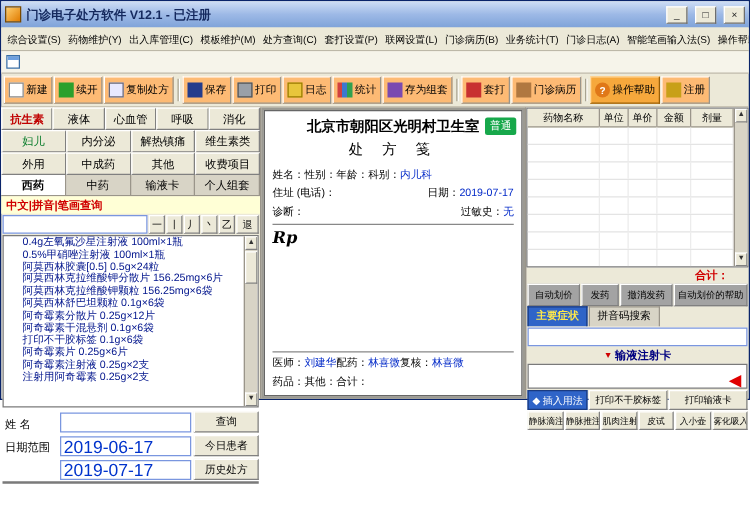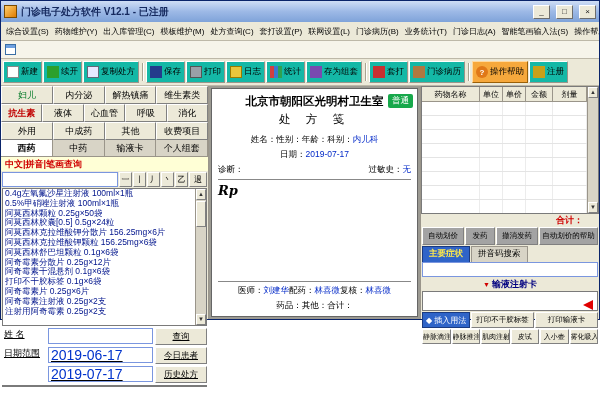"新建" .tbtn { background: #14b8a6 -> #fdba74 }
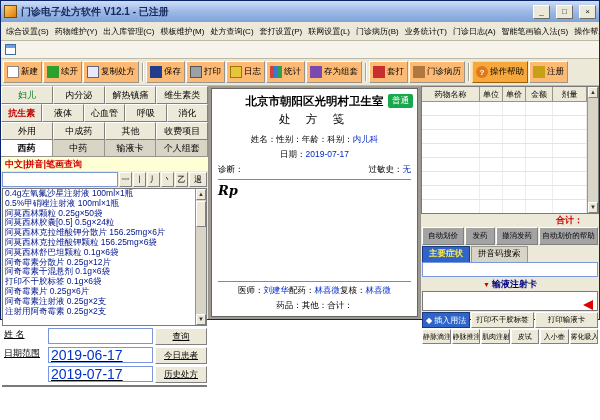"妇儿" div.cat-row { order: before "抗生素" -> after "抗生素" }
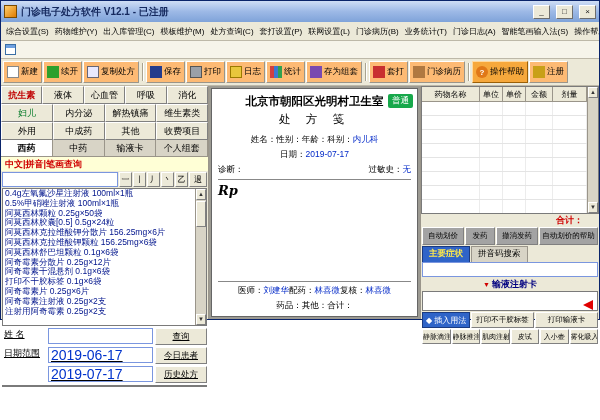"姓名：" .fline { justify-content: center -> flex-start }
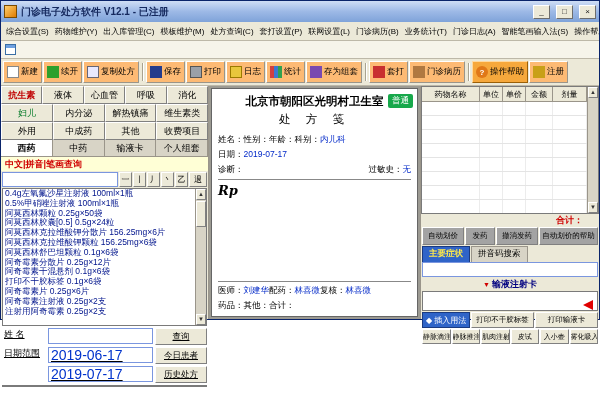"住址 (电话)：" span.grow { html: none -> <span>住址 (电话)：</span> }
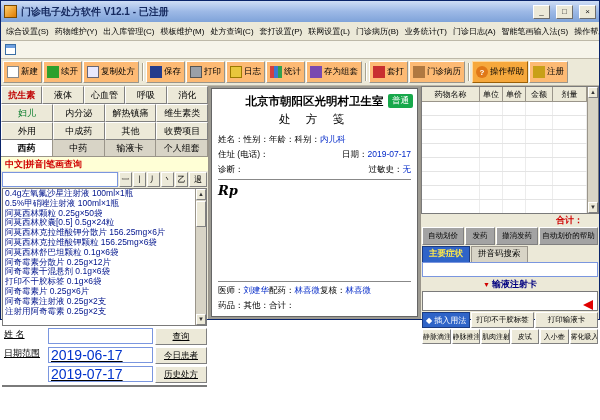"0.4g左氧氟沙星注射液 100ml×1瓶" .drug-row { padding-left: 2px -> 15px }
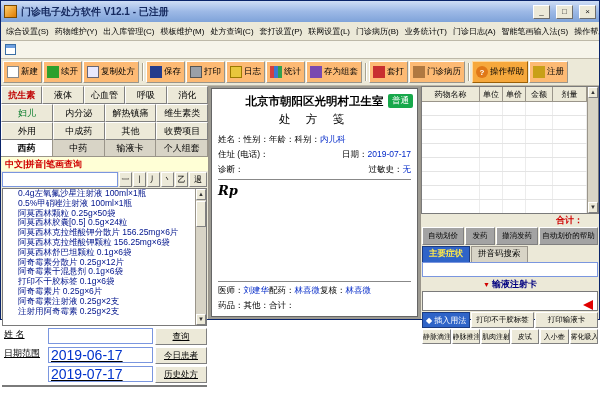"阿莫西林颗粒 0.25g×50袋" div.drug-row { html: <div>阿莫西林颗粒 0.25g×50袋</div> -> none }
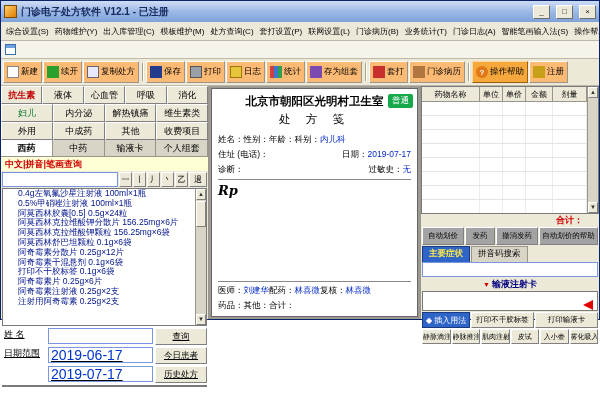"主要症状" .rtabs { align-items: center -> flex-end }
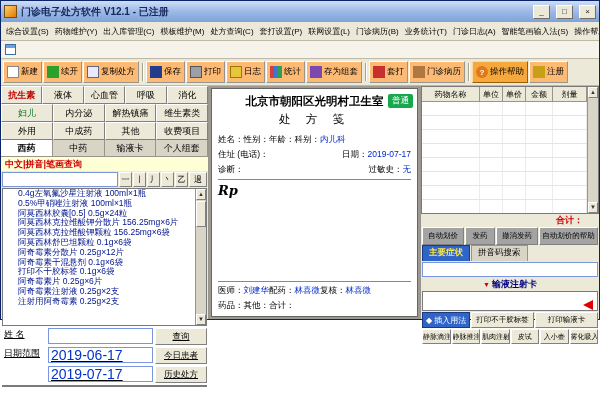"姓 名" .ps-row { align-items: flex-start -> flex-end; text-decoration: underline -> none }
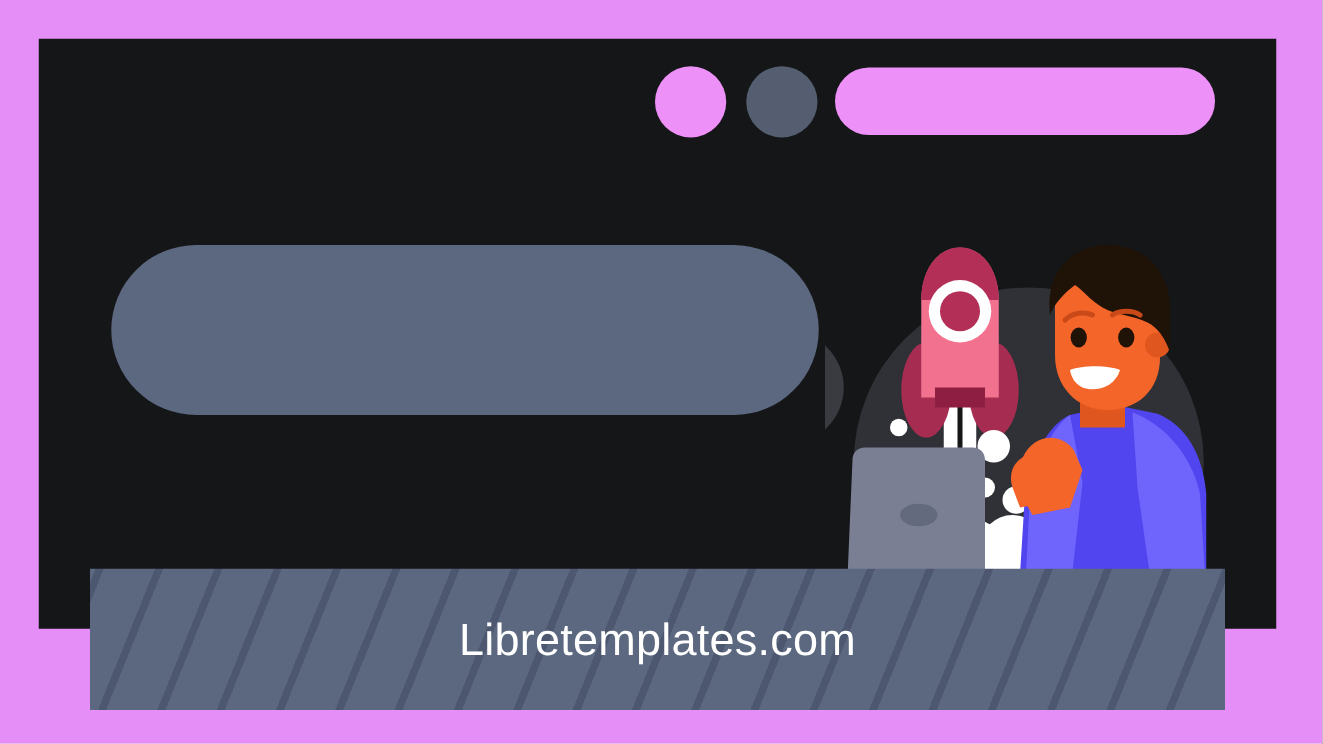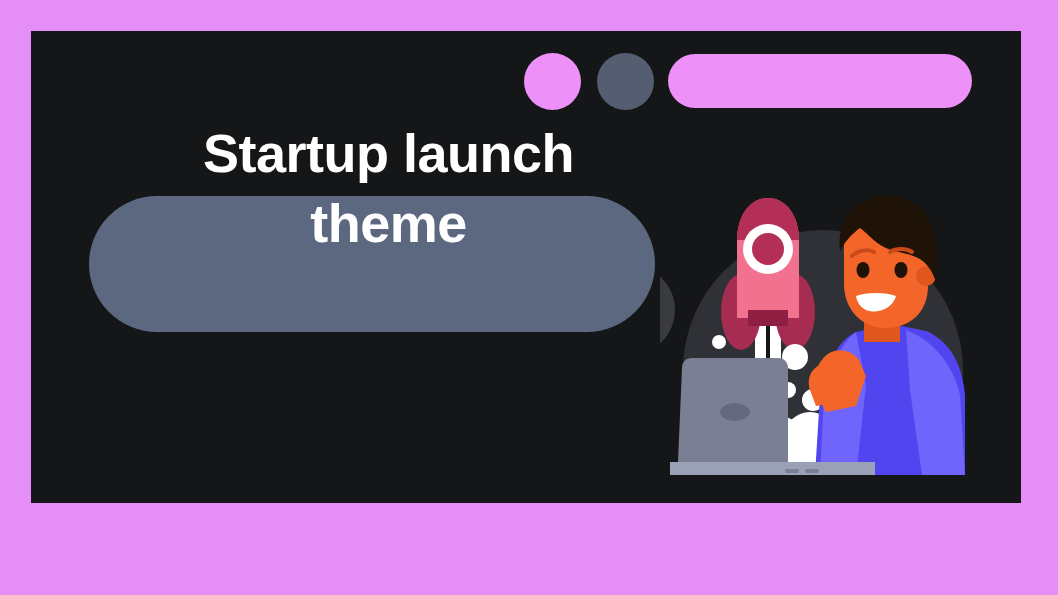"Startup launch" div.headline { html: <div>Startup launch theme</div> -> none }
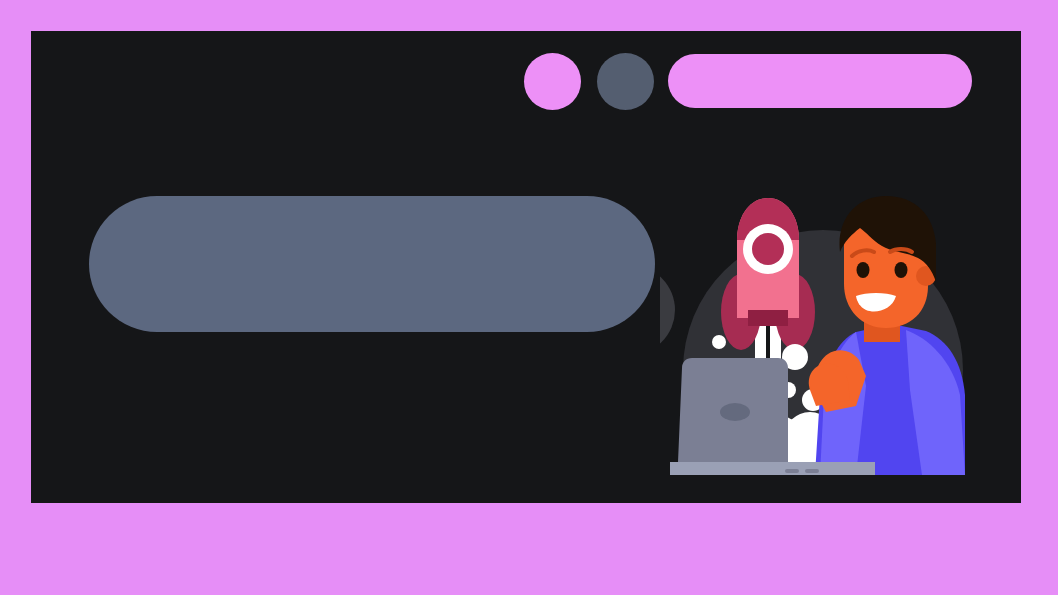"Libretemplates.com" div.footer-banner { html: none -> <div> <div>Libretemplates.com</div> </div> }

PROBLEM TO WORK ON: Nothing but the pictures should be left out when the material above is copied.

FINISHED TASK:
"新建" .tbtn { background: #14b8a6 -> #fdba74 }
"妇儿" div.cat-row { order: before "抗生素" -> after "抗生素" }
"姓名：" .fline { justify-content: center -> flex-start }
"住址 (电话)：" span.grow { html: none -> <span>住址 (电话)：</span> }
"0.4g左氧氟沙星注射液 100ml×1瓶" .drug-row { padding-left: 2px -> 15px }
"阿莫西林颗粒 0.25g×50袋" div.drug-row { html: <div>阿莫西林颗粒 0.25g×50袋</div> -> none }
"主要症状" .rtabs { align-items: center -> flex-end }
"姓 名" .ps-row { align-items: flex-start -> flex-end; text-decoration: underline -> none }
"Startup launch" div.headline { html: <div>Startup launch theme</div> -> none }
"Libretemplates.com" div.footer-banner { html: none -> <div> <div>Libretemplates.com</div> </div> }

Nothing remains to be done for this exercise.